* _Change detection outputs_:

Content starts

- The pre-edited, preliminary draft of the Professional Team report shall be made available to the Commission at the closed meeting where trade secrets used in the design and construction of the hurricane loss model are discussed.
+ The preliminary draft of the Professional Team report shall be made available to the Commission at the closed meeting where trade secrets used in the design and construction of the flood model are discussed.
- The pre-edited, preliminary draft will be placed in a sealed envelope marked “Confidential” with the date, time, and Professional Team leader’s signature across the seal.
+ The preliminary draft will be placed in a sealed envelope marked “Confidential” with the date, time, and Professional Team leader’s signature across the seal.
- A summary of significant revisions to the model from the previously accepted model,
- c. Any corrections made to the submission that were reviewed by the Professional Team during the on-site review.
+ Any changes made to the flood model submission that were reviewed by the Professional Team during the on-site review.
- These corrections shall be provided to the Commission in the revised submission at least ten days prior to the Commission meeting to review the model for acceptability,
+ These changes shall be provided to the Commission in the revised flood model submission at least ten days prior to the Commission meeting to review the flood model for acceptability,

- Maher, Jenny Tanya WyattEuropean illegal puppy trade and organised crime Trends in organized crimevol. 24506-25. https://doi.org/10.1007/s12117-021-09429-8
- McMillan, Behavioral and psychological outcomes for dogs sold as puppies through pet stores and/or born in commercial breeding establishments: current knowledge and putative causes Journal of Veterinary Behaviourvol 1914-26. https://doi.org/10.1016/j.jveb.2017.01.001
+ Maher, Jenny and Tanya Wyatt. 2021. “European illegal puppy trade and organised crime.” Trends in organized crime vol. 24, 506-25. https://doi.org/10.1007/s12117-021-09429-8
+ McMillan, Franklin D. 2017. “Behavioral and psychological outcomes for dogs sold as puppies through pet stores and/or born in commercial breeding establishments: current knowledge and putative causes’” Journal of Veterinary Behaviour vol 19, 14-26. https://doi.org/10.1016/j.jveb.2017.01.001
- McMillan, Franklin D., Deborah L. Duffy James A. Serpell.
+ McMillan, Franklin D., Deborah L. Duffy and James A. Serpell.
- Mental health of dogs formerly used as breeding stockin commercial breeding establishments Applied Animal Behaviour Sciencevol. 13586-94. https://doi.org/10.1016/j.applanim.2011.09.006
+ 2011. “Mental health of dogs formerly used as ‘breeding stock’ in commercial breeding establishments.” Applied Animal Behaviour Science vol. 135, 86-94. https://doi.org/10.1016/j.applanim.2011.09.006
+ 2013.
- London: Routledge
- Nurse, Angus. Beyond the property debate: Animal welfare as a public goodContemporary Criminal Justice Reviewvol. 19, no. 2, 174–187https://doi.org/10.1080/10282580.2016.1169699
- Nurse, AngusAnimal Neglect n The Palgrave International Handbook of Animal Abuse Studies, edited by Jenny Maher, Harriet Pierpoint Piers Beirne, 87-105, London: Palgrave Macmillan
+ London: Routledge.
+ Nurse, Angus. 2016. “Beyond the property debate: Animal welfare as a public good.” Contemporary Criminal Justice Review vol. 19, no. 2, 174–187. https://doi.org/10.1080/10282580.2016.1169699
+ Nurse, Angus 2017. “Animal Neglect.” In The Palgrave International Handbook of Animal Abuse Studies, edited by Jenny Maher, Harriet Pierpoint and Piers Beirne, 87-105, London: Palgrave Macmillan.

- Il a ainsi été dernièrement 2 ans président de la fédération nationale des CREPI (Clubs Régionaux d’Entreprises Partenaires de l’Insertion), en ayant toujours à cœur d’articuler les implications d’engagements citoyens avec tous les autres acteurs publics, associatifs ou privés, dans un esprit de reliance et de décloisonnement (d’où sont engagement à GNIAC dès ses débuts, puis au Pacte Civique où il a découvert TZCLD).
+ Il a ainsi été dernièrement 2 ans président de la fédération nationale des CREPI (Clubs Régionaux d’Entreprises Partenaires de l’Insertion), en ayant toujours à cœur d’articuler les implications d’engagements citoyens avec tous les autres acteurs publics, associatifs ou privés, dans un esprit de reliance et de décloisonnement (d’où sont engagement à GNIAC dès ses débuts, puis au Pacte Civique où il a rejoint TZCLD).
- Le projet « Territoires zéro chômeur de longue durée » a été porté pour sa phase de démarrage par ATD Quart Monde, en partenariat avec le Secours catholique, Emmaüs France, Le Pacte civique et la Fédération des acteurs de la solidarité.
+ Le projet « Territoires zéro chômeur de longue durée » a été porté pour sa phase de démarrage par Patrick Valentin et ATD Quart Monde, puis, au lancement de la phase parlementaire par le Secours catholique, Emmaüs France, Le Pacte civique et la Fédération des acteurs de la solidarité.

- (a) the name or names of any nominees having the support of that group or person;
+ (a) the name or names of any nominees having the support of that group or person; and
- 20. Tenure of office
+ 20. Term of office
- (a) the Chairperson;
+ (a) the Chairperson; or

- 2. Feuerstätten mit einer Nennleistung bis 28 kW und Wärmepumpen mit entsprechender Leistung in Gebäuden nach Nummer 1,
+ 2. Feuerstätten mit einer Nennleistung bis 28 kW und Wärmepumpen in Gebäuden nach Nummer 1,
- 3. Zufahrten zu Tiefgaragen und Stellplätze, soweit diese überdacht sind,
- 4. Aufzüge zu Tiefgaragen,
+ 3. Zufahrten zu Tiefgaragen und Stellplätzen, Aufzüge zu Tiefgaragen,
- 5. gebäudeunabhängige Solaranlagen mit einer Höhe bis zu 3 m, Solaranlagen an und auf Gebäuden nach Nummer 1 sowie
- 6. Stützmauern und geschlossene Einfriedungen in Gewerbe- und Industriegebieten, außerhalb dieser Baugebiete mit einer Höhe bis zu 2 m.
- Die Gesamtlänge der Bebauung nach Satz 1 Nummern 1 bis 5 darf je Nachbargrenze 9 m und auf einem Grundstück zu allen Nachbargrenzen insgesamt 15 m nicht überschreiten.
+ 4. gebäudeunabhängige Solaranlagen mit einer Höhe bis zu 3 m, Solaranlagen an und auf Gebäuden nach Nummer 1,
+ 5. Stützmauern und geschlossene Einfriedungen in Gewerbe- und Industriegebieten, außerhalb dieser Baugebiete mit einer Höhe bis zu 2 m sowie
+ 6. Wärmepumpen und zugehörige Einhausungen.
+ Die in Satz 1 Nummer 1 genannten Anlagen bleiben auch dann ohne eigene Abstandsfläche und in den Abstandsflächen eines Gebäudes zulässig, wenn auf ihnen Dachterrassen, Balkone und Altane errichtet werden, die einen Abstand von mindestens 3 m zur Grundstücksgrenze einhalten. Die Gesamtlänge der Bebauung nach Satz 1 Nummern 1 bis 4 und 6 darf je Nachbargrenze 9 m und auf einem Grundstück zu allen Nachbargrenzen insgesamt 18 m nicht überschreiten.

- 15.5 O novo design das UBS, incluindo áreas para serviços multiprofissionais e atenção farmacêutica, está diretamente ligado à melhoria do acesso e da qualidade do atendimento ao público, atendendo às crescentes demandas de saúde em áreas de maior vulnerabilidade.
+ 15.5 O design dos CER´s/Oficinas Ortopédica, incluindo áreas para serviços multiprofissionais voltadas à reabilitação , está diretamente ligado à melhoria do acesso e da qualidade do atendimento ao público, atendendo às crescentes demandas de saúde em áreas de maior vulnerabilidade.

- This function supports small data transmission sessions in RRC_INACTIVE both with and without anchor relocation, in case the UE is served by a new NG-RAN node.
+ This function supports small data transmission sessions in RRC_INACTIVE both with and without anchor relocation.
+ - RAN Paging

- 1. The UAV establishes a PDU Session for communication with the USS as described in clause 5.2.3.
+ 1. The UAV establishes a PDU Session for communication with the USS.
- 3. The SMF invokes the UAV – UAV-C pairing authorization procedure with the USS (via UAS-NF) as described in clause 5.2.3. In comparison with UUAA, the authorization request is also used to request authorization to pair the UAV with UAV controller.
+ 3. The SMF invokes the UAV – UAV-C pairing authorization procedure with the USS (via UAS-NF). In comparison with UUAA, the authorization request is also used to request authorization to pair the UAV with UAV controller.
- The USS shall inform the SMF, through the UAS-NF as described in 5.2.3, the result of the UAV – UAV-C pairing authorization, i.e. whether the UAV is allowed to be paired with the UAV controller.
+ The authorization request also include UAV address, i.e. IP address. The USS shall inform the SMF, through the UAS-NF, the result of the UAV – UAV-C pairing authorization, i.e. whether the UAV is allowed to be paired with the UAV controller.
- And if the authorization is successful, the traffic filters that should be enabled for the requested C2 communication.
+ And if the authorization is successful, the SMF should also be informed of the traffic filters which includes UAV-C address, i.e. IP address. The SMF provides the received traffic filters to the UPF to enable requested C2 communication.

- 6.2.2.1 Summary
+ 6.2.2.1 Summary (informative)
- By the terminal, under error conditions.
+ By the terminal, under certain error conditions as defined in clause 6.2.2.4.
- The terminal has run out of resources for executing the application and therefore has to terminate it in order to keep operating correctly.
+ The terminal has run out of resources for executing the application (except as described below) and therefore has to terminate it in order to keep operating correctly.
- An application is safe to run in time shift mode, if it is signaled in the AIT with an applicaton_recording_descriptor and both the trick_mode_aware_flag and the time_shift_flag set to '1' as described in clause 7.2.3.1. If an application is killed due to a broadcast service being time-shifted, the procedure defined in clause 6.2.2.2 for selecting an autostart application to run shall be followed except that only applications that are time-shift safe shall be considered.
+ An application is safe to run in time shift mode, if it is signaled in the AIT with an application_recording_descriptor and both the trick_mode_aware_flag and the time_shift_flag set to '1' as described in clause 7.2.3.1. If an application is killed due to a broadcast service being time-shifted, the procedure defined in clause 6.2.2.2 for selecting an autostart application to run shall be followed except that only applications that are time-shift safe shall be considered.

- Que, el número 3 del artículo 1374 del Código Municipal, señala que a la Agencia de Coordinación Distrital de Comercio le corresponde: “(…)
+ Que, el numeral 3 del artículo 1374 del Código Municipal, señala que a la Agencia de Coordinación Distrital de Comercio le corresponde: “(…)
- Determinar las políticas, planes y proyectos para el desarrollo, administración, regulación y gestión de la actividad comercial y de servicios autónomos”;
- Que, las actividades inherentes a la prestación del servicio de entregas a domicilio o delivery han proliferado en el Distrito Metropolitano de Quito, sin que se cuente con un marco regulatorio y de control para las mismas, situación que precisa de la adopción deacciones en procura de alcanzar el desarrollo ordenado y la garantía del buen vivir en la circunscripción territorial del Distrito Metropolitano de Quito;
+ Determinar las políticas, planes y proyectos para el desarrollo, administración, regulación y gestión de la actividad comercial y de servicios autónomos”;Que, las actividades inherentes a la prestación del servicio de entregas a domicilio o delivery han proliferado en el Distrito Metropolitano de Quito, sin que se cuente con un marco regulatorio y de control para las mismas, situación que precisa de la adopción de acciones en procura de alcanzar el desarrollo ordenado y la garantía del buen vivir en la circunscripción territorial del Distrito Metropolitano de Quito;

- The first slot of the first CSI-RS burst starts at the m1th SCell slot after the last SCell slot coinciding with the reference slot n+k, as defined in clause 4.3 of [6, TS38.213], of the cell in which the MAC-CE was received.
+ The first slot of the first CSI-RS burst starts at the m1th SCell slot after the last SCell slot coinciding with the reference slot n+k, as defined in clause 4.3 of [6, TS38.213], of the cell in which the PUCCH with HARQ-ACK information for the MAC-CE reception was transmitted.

Content ends

* _About this task_: The answer must hold only the lines from the first line of the data through the line bearing "- c. Any corrections", returned exactly.

* _Your response_:
- The pre-edited, preliminary draft of the Professional Team report shall be made available to the Commission at the closed meeting where trade secrets used in the design and construction of the hurricane loss model are discussed.
+ The preliminary draft of the Professional Team report shall be made available to the Commission at the closed meeting where trade secrets used in the design and construction of the flood model are discussed.
- The pre-edited, preliminary draft will be placed in a sealed envelope marked “Confidential” with the date, time, and Professional Team leader’s signature across the seal.
+ The preliminary draft will be placed in a sealed envelope marked “Confidential” with the date, time, and Professional Team leader’s signature across the seal.
- A summary of significant revisions to the model from the previously accepted model,
- c. Any corrections made to the submission that were reviewed by the Professional Team during the on-site review.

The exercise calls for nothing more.